James - As exciting as this all is, it sounds very, very complicated. What are the major bottlenecks as you see it?

Ali - Going along the same lines of alignment of datasets, specifically for given functional prediction tasks. We may also have not just sequence information, but we also have structural information and then information that's gathered from the wet lab laboratory experiments specifically. And how to incorporate and basically unify these different modes of data is going to be one challenge that comes to mind. Another challenge as well really comes down again to the wet lab. So similar to what we've seen in natural language processing where we're using human feedback in particular, how to have a tight coupling between the modelling effort that we do on the publicly available data sources and the work that we do specifically in the wet lab for a given problem that we're trying to solve for in particular, and utilising that wet lab data in an effective manner. That's going to be another challenge and limitation of the techniques.

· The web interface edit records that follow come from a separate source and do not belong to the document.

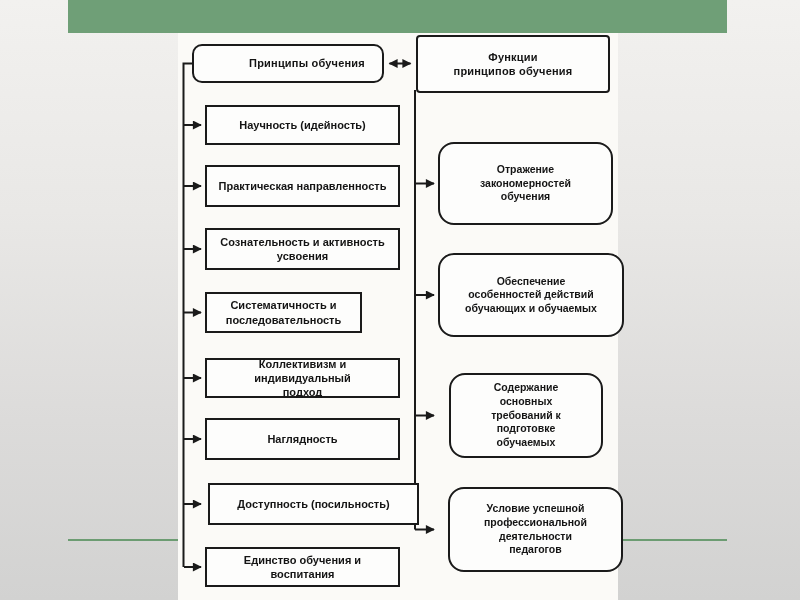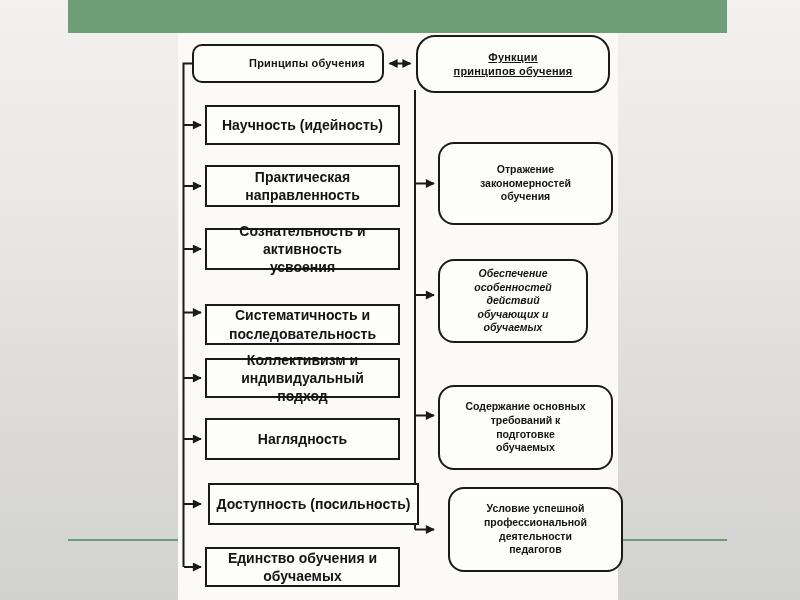--- a/index.html
+++ b/index.html
@@ -47,7 +47,7 @@
     font-weight: bold;
     line-height: 1.3;
   }
-  .round { border-radius: 19px; text-decoration: underline; }
+  .round { border-radius: 4px; }
   .biground { border-radius: 16px; }
   .title { font-size: 11px; letter-spacing: 0.2px; }
   .item  { font-size: 14px; padding: 2px 4px; }

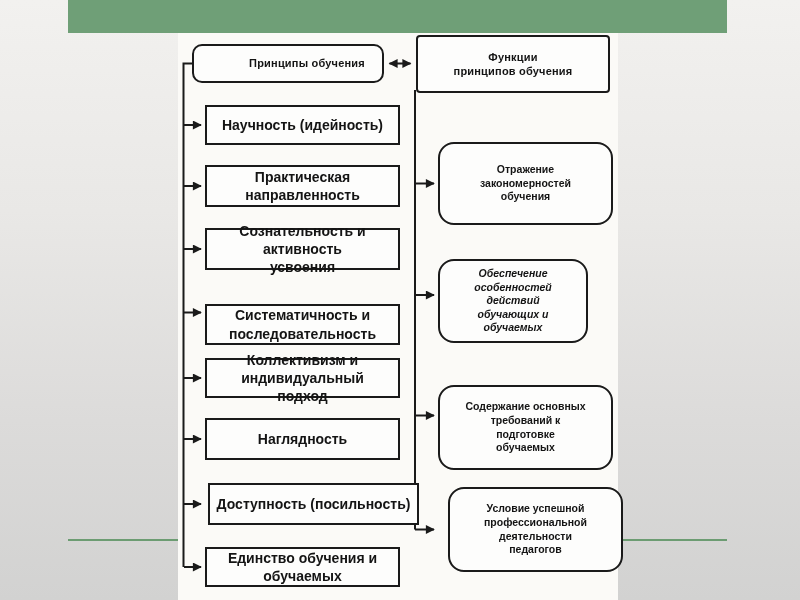--- a/index.html
+++ b/index.html
@@ -50,7 +50,7 @@
   .round { border-radius: 4px; }
   .biground { border-radius: 16px; }
   .title { font-size: 11px; letter-spacing: 0.2px; }
-  .item  { font-size: 14px; padding: 2px 4px; }
+  .item  { font-size: 11px; padding: 2px 4px; }
   .fitem { font-size: 10.5px; padding: 2px 23px; }
 
   

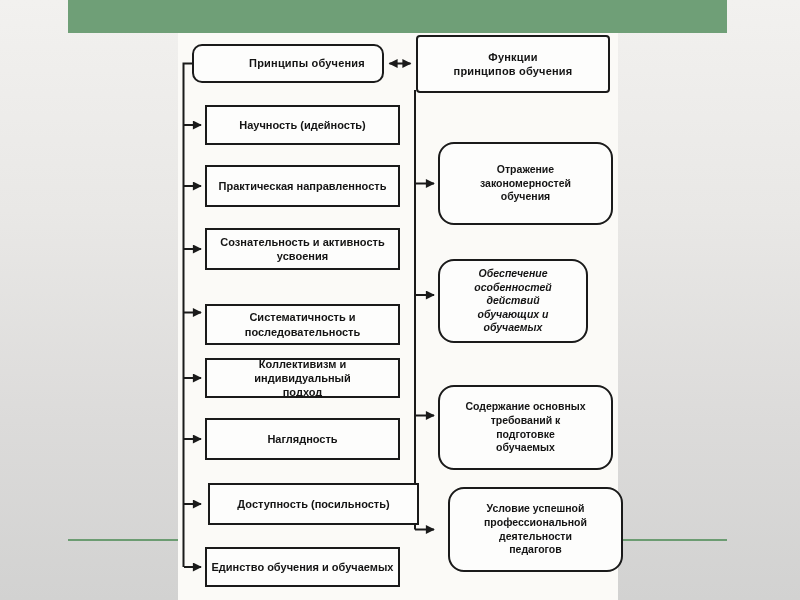--- a/index.html
+++ b/index.html
@@ -69,7 +69,7 @@
 
   
   .r1 { left: 438px; top: 142px; width: 175px; height: 83px; }
-  .r2 { left: 438px; top: 259px; width: 150px; height: 84px; font-style: italic; }
+  .r2 { left: 438px; top: 253px; width: 186px; height: 84px; }
   .r3 { left: 438px; top: 373px; width: 175px; height: 85px; margin-top: 12px; }
   .r4 { left: 438px; top: 487px; width: 175px; height: 85px; margin-left: 10px; }
 </style>

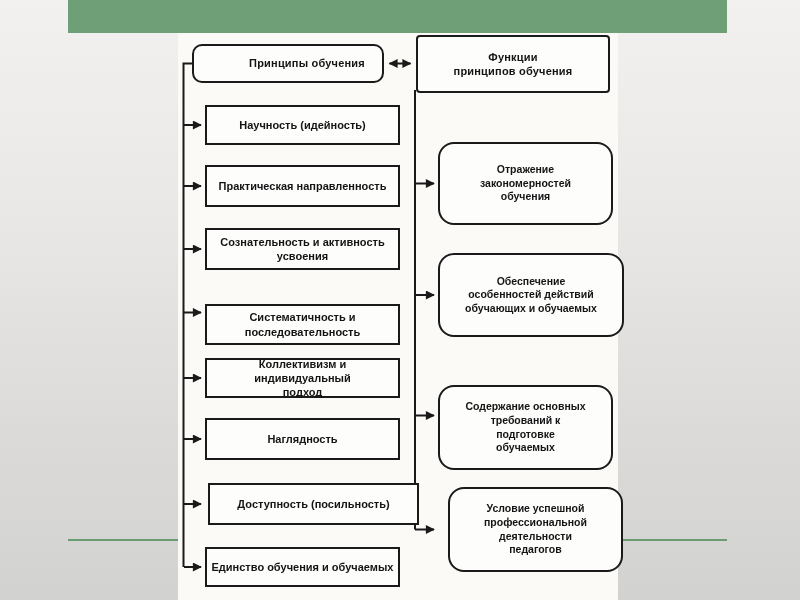--- a/index.html
+++ b/index.html
@@ -61,7 +61,7 @@
   .b1 { left: 205px; top: 105px; width: 195px; height: 40px; }
   .b2 { left: 205px; top: 165px; width: 195px; height: 42px; }
   .b3 { left: 205px; top: 228px; width: 195px; height: 42px; }
-  .b4 { left: 205px; top: 304px; width: 195px; height: 41px; }
+  .b4 { left: 205px; top: 292px; width: 157px; height: 41px; }
   .b5 { left: 205px; top: 358px; width: 195px; height: 40px; }
   .b6 { left: 205px; top: 418px; width: 195px; height: 42px; }
   .b7 { left: 208px; top: 483px; width: 211px; height: 42px; }

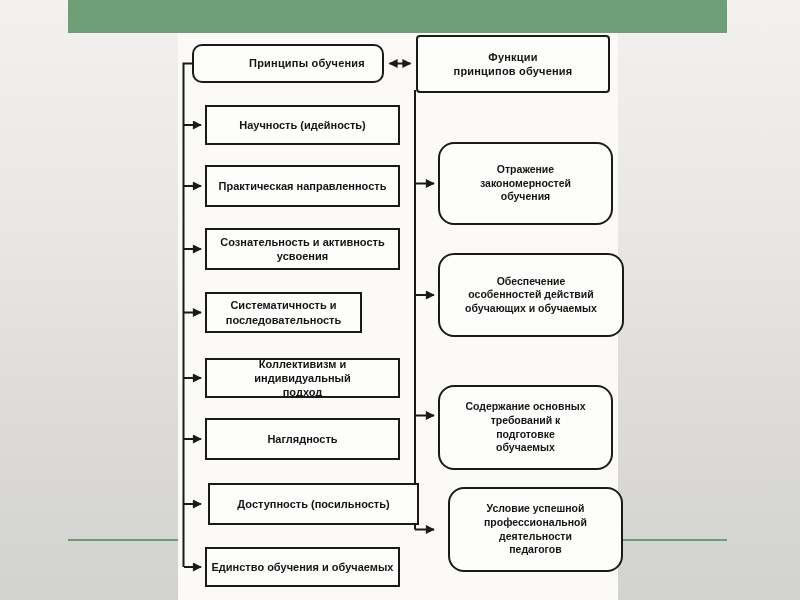--- a/index.html
+++ b/index.html
@@ -70,7 +70,7 @@
   
   .r1 { left: 438px; top: 142px; width: 175px; height: 83px; }
   .r2 { left: 438px; top: 253px; width: 186px; height: 84px; }
-  .r3 { left: 438px; top: 373px; width: 175px; height: 85px; margin-top: 12px; }
+  .r3 { left: 449px; top: 373px; width: 154px; height: 85px; }
   .r4 { left: 438px; top: 487px; width: 175px; height: 85px; margin-left: 10px; }
 </style>
 </head>

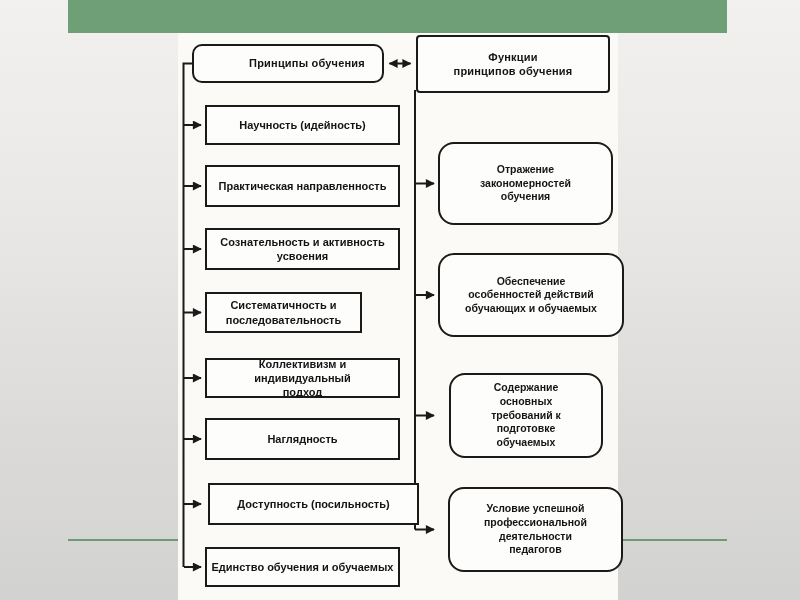--- a/index.html
+++ b/index.html
@@ -123,7 +123,7 @@
 подход</div>
   <div class="node item b6">Наглядность</div>
   <div class="node item b7">Доступность (посильность)</div>
-  <div class="node item b8">Единство обучения и обучаемых</div>
+  <div class="node item b8">Единство обучения и воспитания</div>
 
   <div class="node fitem biground r1">Отражение
 закономерностей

James - So what are the first proteins we might expect that will be worked on using this method?

Ali - One is within the area of antibodies. Antibodies are proteins specifically that are very effective binders. So for example, with respect to Covid, we have antibodies that bind and neutralise covid whenever it gets introduced into our body. Being able to effectively generate antibodies and design them for multiple properties that come to mind, not just binding affinity, but also looking into how the immune response will be within our human bodies. Having multiple of these parameters that come to mind, being able to generate sequences that could work well in one or two rounds of design processes. I think that's going to be one big area that's going/that is already being revolutionised.